Live on national television, the Democrats’ leader in the U.S. Senate told the nation that not a single person had discussed even the possibility of using the Senate’s budget reconciliation rules, which require a simple majority vote instead of 60, as needed under regular Senate rules, to pass President Obama’s health care reform plan. Yet, a week before, Reid himself had said publicly that reconciliation was an option for passing the plan, Politico.com reported. Of the Senate’s 59 Democrats, 23 had already signed a letter urging the president to pass the plan via reconciliation by the time Reid said “no one” was even talking about it. And of course, a week later, President Obama, as expected, urged Democrats to pass the bill through the reconciliation process if necessary.

In other words, the Democratic Party leadership in Washington hadn’t just talked about reconciliation. It was central to their strategy.

Reid’s blatant revisionism perfectly encapsulates the Democratic leadership’s plan for passing legislation to completely remake health care in the United States. Simply put, the plan is this: Lie. Thus, President Obama and the leadership in Congress have lied about nearly everything, from start to finish. Obama said that if you have health insurance you like, you’ll absolutely get to keep it under his plan. That was a lie. As he eventually acknowledged, millions of Americans will lose their existing coverage if the changes he wants become law.

Similarly, Obama spent all last summer saying health care reform wouldn’t raise taxes on anyone but the rich. But on August 2 the Associated Press reported that the administration admitted that taxes might have to be raised on the middle class to pay for the health care bill.

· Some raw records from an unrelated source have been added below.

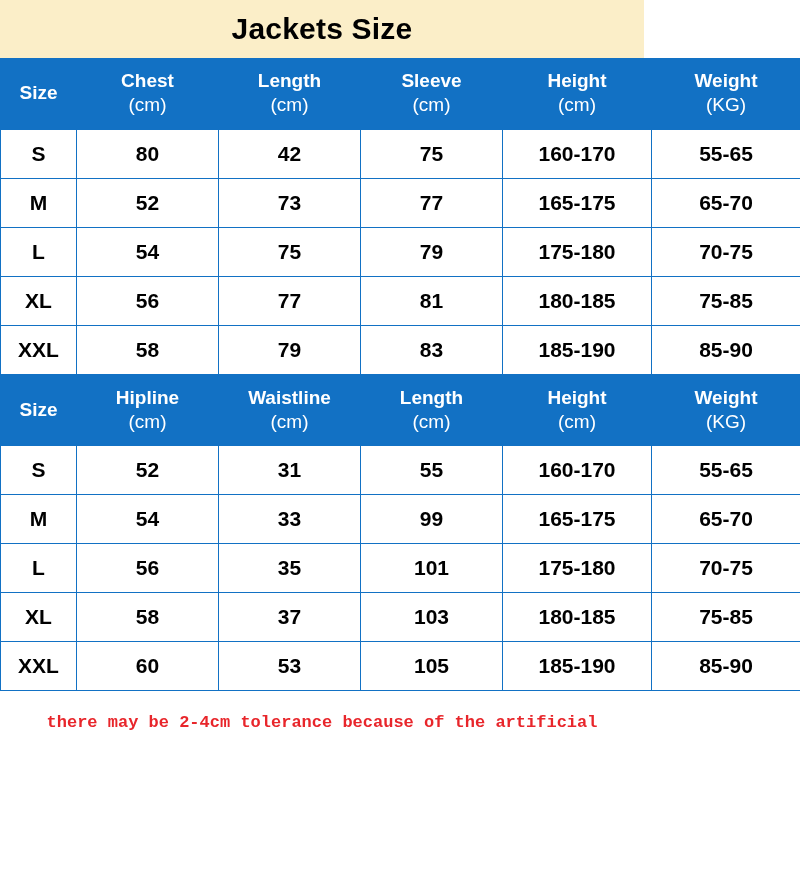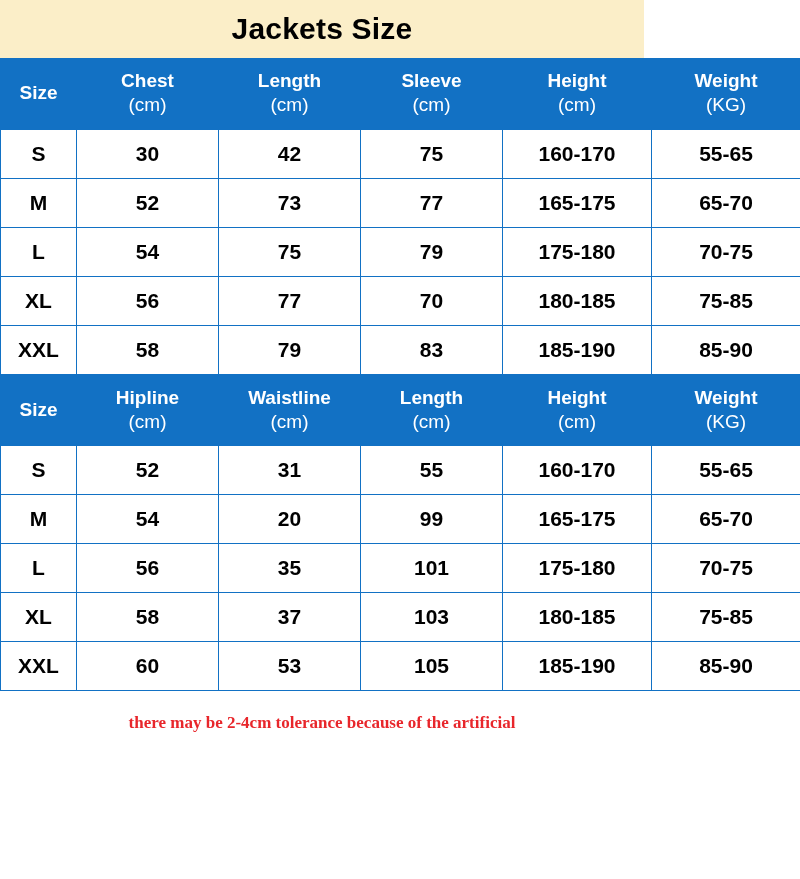--- a/index.html
+++ b/index.html
@@ -68,21 +68,21 @@
     border: 1px solid #1271c4;
     padding: 10px 2px 10px 2px;
     height: 28px;
     vertical-align: middle;
   }
   .note {
     text-align: center;
     color: #e8262b;
     font-size: 17px;
     font-weight: bold;
-    font-family: Liberation Serif, serif;
+    font-family: Liberation Mono, monospace;
     padding: 22px 0 0 0;
     flex: 1 1 auto;
     background: #ffffff;
   }
 </style>
 </head>
 <body>
 
 <div class="page">
 
@@ -103,21 +103,21 @@
         <th><span>Chest</span><span class="unit">(cm)</span></th>
         <th><span>Length</span><span class="unit">(cm)</span></th>
         <th><span>Sleeve</span><span class="unit">(cm)</span></th>
         <th><span>Height</span><span class="unit">(cm)</span></th>
         <th><span>Weight</span><span class="unit">(KG)</span></th>
       </tr>
     </thead>
     <tbody>
       <tr>
         <td>S</td>
-        <td>30</td>
+        <td>80</td>
         <td>42</td>
         <td>75</td>
         <td>160-170</td>
         <td>55-65</td>
       </tr>
       <tr>
         <td>M</td>
         <td>52</td>
         <td>73</td>
         <td>77</td>
@@ -129,21 +129,21 @@
         <td>54</td>
         <td>75</td>
         <td>79</td>
         <td>175-180</td>
         <td>70-75</td>
       </tr>
       <tr>
         <td>XL</td>
         <td>56</td>
         <td>77</td>
-        <td>70</td>
+        <td>81</td>
         <td>180-185</td>
         <td>75-85</td>
       </tr>
       <tr>
         <td>XXL</td>
         <td>58</td>
         <td>79</td>
         <td>83</td>
         <td>185-190</td>
         <td>85-90</td>
@@ -176,21 +176,21 @@
         <td>S</td>
         <td>52</td>
         <td>31</td>
         <td>55</td>
         <td>160-170</td>
         <td>55-65</td>
       </tr>
       <tr>
         <td>M</td>
         <td>54</td>
-        <td>20</td>
+        <td>33</td>
         <td>99</td>
         <td>165-175</td>
         <td>65-70</td>
       </tr>
       <tr>
         <td>L</td>
         <td>56</td>
         <td>35</td>
         <td>101</td>
         <td>175-180</td>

Obama has said repeatedly that insured families pay about $1,000 a year to cover the costs of the uninsured. Factcheck.org puts the figure at $200.

Obama said our current health care system causes a bankruptcy every 30 seconds. That’s not remotely true. If every bankruptcy in the United States in which health care costs played any factor at all were counted as a bankruptcy caused by health care, the figure would be one per minute, not double that.

In the summer, Obama was claiming that health care reform was paid for. At the time, the Congressional Budget Office concluded that the House bill added $239 billion to the federal deficit over a decade and the Senate bill $597 billion. The president’s claims still aren’t true because of tricks such as removing the “doc fix” provisions and putting them into a separate bill.

Obama claimed health care reform would save the average American family $2,500 a year. Factcheck.org could find no evidence for that at all. Obama apparently just made it up.

Obama promised at least eight times that the health care negotiations would be televised live on C-SPAN. They weren’t. They were done, as everything in Washington is done, behind closed doors.

There us no shortage of additional examples. When it comes to health care, on point after point after point, the American people have been lied to – systematically, methodically and deliberately.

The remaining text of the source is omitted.